С подсолнухами ведь как.
Слишком рано сорвешь - семечки молочные, шкурка мягкая, даже почернеть толком не успела. Тьху.
Но чуть если припозднишься, то и вовсе сорвать не придется. Подойдешь утром к подсолнуху, а там уж птица, оказывается, побывала. Усаживалась, как на стол, тут клевала, тут же и гадила. Поэтому теперь три четверти сердцевинки пустые, а четверть залита птичьим зеленоватым дерьмом, которое еще даже и не застыло. А вокруг лепестки желтые колышутся, точно медузьи щупальца. Насмешка сплошная!
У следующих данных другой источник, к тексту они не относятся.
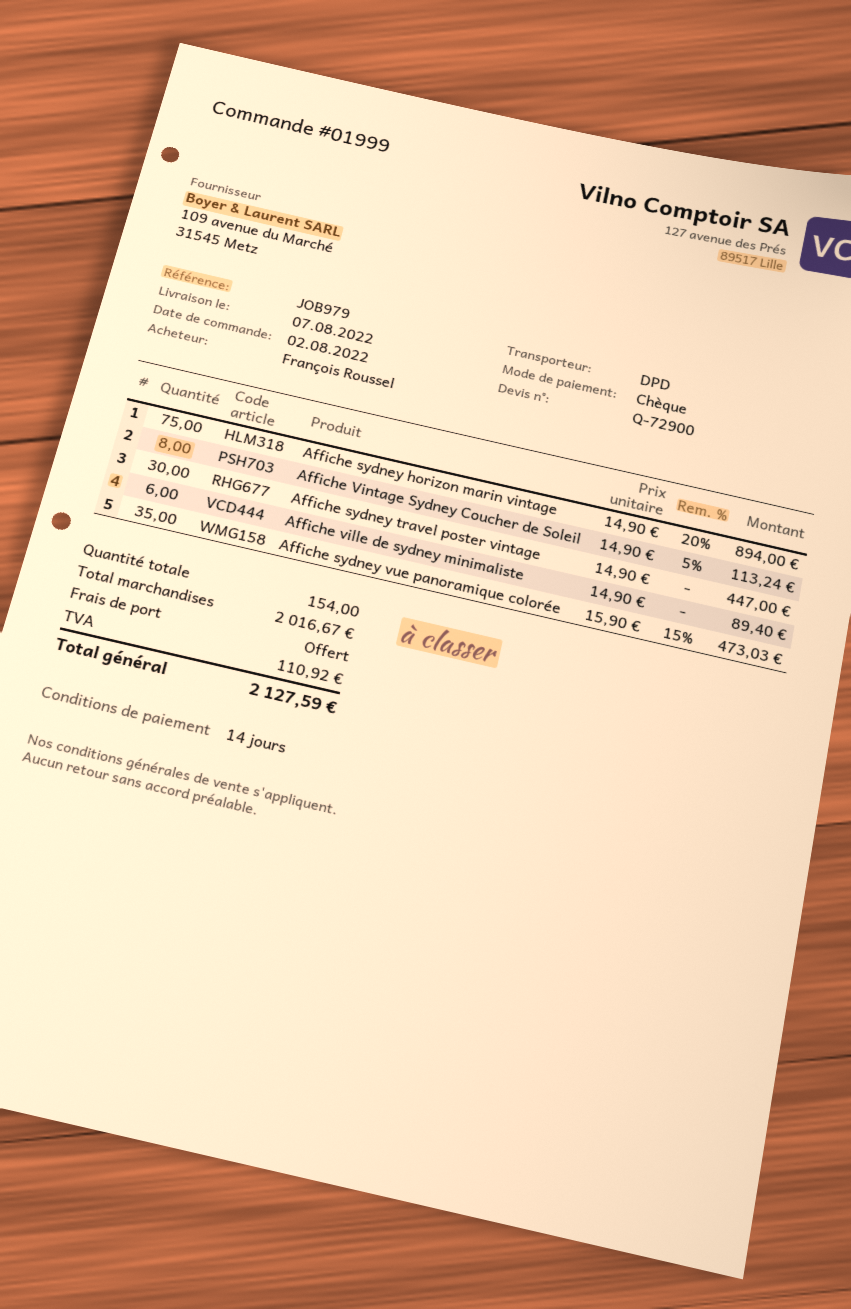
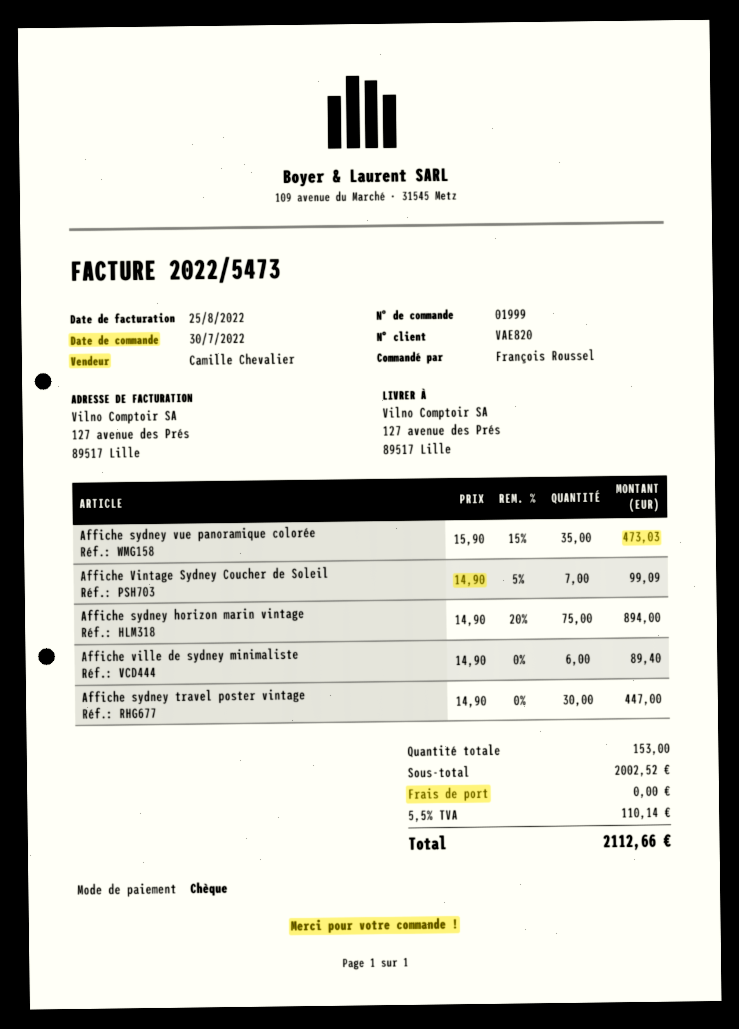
order date: 2022-08-02 -> 2022-07-30
Affiche Vintage Sydney Coucher de Soleil: 8 x 14.90 - 5% = 113.24 -> 7 x 14.90 - 5% = 99.09
total quantity: 154 -> 153
subtotal: 2016.67 -> 2002.52
tax: 110.92 -> 110.14
total: 2127.59 -> 2112.66

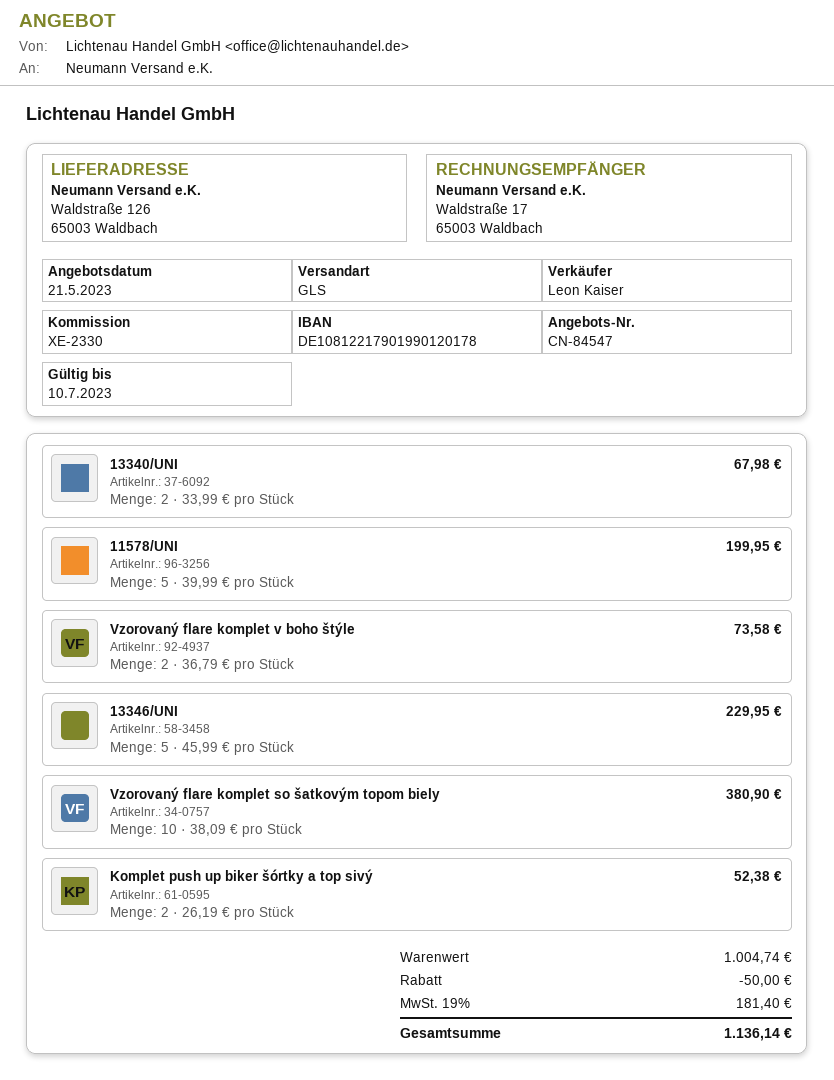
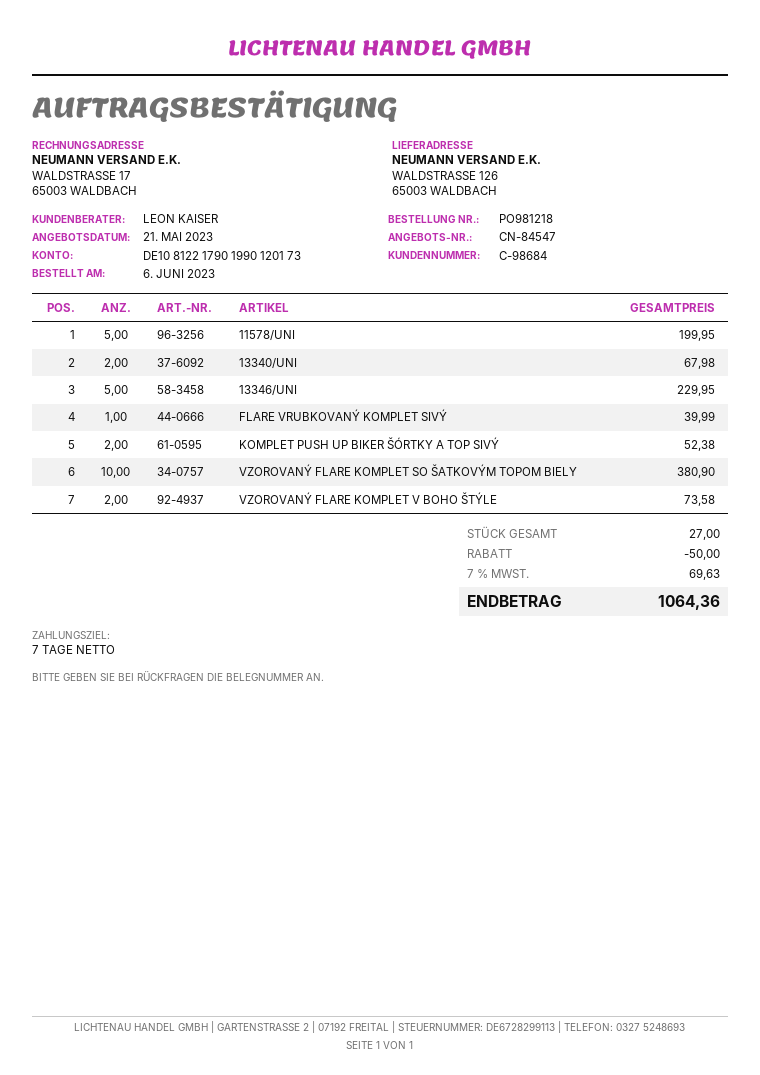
bank account: DE10812217901990120178 -> DE10812217901990120173
FLARE VRUBKOVANÝ KOMPLET SIVÝ: none -> 1 for 39.99
tax: 19% = 181.40 -> 7% = 69.63
total: 1136.14 -> 1064.36

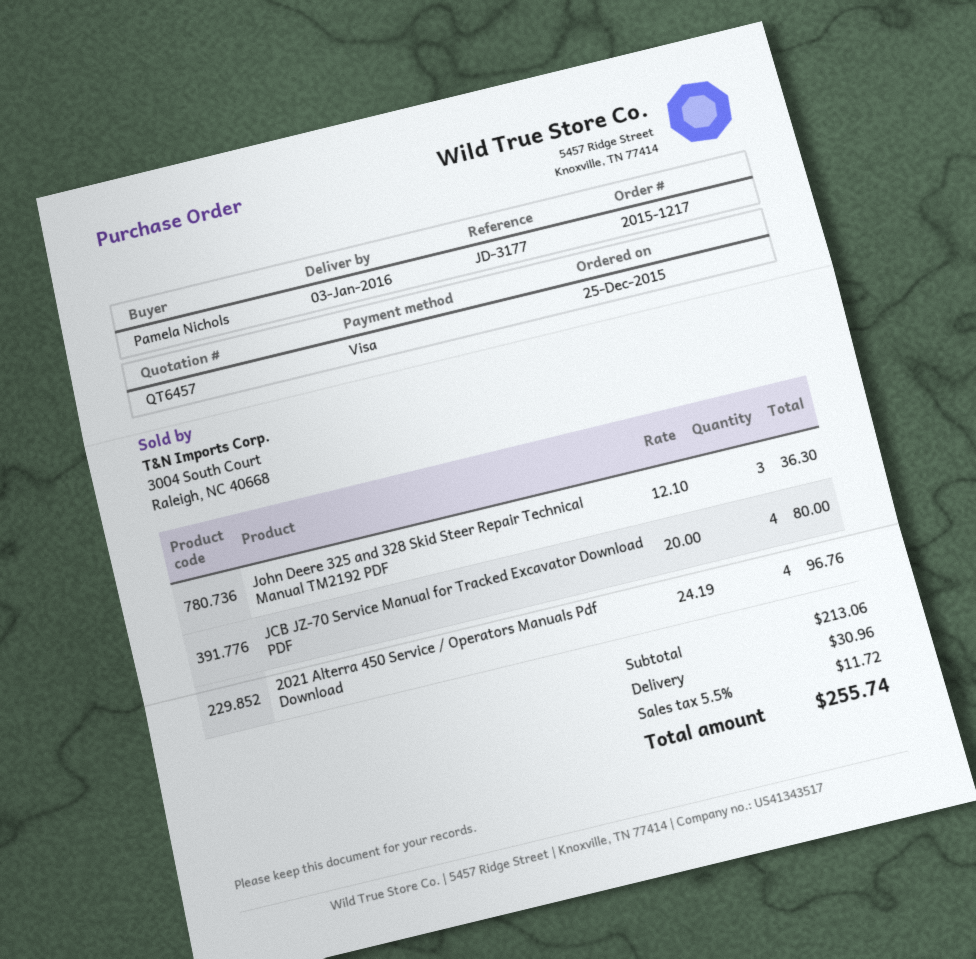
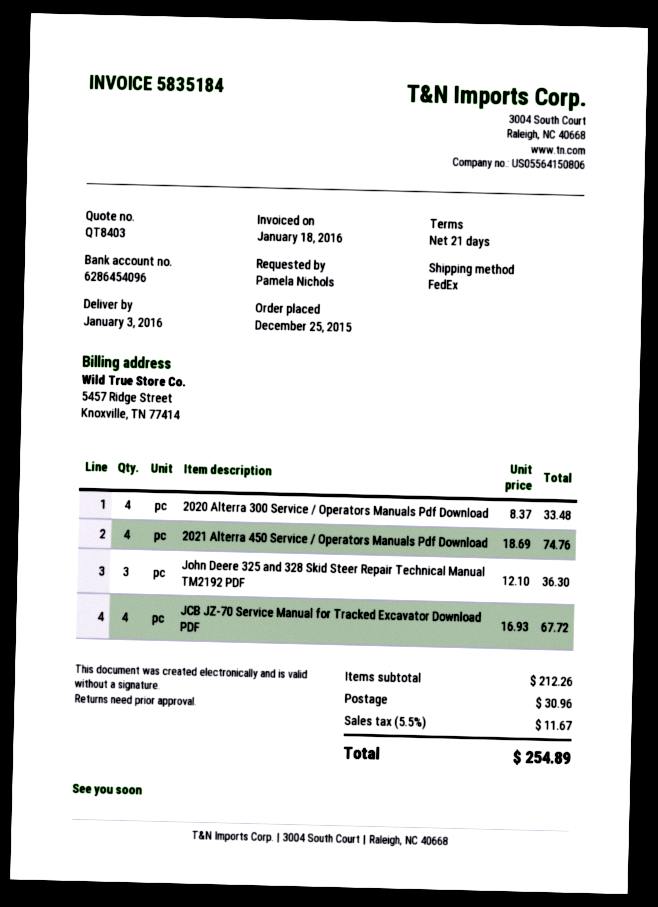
quote number: QT6457 -> QT8403
JCB JZ-70 Service Manual for Tracked Excavator Download PDF: 4 x 20.00 = 80.00 -> 4 x 16.93 = 67.72
2021 Alterra 450 Service / Operators Manuals Pdf Download: 4 x 24.19 = 96.76 -> 4 x 18.69 = 74.76
2020 Alterra 300 Service / Operators Manuals Pdf Download: none -> 4 x 8.37 = 33.48
subtotal: 213.06 -> 212.26
tax: 5.5% = 11.72 -> 5.5% = 11.67
total: 255.74 -> 254.89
А в одно какое-то лето подсолнухи с солнцем повадились меняться. Мол, ты мне свое место ненадолочко уступи, а я тебе уступлю. Солнце маленькое, в огороде на тугом мохнатом стебле покачивается, отдыхает. Хорошооо. Птица покружит, покружит. Присмотрится. Примерится. Присядет наконец. И тут же - вшух, полых! - и нет птицы. Только черные хлопья на землю оседают да лапки обугленные на краю солнца торчат, в тот край коготками вцепившись. Подсолнух с неба ржет, семки зрелые, темные вниз роняет. В первый раз когда случилось, дрозд-насмешник на старой ирге только крыльями всплеснул: дочирикалась, мол, Петровна-то наша! И полетел прочь - не крякнул, не кукарекнул. Но ничему-то этих птиц жизнь не учит.